● Description of the task:
Reproduce, exactly and in full, only the lines below from the one containing "Defaults to UID2." through the one containing "with EUID identity_scope.".

────────────────────────────────────────

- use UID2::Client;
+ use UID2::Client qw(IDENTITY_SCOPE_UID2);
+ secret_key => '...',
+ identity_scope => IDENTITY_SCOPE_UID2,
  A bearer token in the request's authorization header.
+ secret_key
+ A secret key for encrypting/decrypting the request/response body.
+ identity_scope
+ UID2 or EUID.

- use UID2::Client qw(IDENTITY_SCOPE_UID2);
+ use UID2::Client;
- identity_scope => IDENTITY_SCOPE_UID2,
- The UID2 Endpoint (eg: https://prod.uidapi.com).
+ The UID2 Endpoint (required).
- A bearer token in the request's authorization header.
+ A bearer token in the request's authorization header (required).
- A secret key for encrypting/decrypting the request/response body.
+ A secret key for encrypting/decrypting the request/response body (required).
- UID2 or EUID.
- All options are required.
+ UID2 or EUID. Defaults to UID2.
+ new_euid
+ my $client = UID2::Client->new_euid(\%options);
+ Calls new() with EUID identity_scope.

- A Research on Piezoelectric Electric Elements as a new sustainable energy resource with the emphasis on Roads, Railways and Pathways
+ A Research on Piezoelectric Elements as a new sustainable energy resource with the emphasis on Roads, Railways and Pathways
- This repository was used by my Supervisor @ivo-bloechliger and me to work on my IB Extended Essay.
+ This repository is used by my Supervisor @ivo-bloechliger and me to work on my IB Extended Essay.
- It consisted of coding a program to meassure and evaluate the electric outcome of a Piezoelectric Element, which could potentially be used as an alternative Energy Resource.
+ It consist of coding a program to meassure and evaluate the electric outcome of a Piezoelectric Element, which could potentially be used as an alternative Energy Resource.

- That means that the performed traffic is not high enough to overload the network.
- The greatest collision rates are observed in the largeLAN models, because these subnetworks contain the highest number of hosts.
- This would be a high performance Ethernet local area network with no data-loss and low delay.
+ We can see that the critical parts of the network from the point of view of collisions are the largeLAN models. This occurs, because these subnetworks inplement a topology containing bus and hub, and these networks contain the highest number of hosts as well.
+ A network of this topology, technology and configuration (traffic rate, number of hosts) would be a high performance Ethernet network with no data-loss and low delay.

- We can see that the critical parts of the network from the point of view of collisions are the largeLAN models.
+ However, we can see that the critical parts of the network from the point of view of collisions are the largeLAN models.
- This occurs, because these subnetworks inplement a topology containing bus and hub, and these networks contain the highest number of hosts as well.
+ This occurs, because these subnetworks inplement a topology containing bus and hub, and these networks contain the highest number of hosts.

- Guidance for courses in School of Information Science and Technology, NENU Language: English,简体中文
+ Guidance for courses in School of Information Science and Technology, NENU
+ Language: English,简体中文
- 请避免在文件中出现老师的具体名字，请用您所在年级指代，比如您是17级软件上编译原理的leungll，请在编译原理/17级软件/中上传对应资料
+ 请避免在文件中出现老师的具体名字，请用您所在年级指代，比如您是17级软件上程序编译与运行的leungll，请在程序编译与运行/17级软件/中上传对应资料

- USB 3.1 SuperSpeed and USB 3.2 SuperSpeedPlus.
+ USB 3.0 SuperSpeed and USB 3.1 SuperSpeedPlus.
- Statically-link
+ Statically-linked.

────────────────────────────────────────

● Result of the exercise:
+ UID2 or EUID. Defaults to UID2.
+ new_euid
+ my $client = UID2::Client->new_euid(\%options);
+ Calls new() with EUID identity_scope.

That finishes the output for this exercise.